Consider the following data regarding budgeted operations for 20X7 of the Austin division of Texas Products:
Average total assets
Receivables ........ $ 220,000
Inventories .......... 290,000
Plant and equipment, net ..... 450,000
Total ............ $ 960,000
Fixed overhead ....... $ 300,000
Variable costs ...... $.72 per unit
Desired rate of return on average total assets 20%
Expected volume ........ 150,000 units
1. a. What average unit sales price does the Austin division need to obtain its desired rate of return on average total assets?
b. What would be the expected capital turnover?

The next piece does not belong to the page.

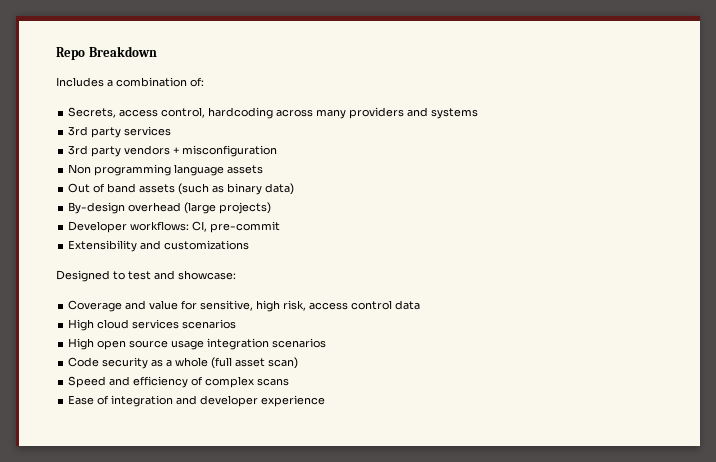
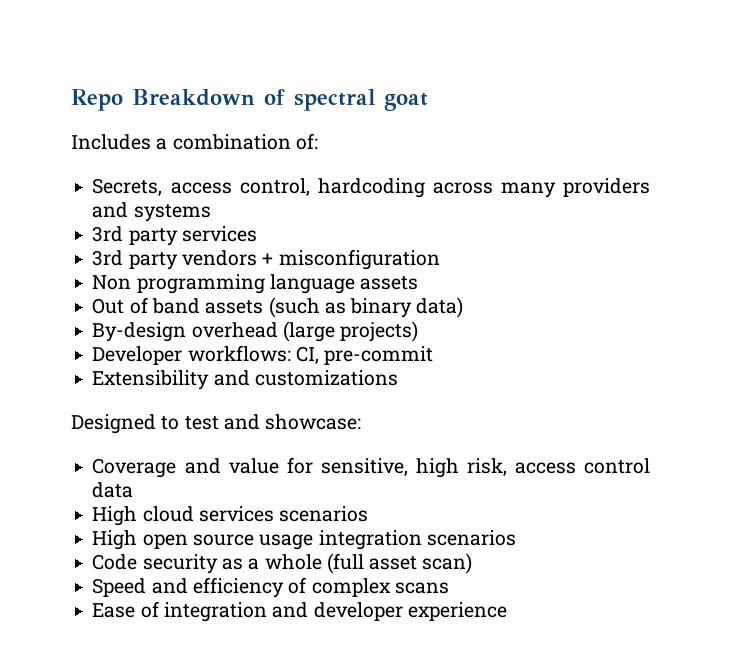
- Repo Breakdown
+ Repo Breakdown of spectral goat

c. What would be the return on sales?
2 . a. If the selling price is as previously computed, what rate of return will the division earn on total assets if sales volume is 170,000 units?
b. If sales volume is 130,000 units?
3. Assume that the Austin division plans to sell 45,000 units to the Galveston division of Texas Products and that it can sell only 105,000 units to outside customers at the price computed in requirement 1a. The Galveston division manager has balked at a tentative transfer price of $4. She has offered $2.25, claiming that she can manufacture the units herself for that price. The Austin division manager has examined his own data. He had decided that he could eliminate $60,000 of inventories, $90,000 of plant and equipment, and $22,500 of fixed overhead if he did not sell to the Galveston division and sold only 105,000 units to outside customers. Should the Austin division manager sell for $2.25? Show computations to support your answer.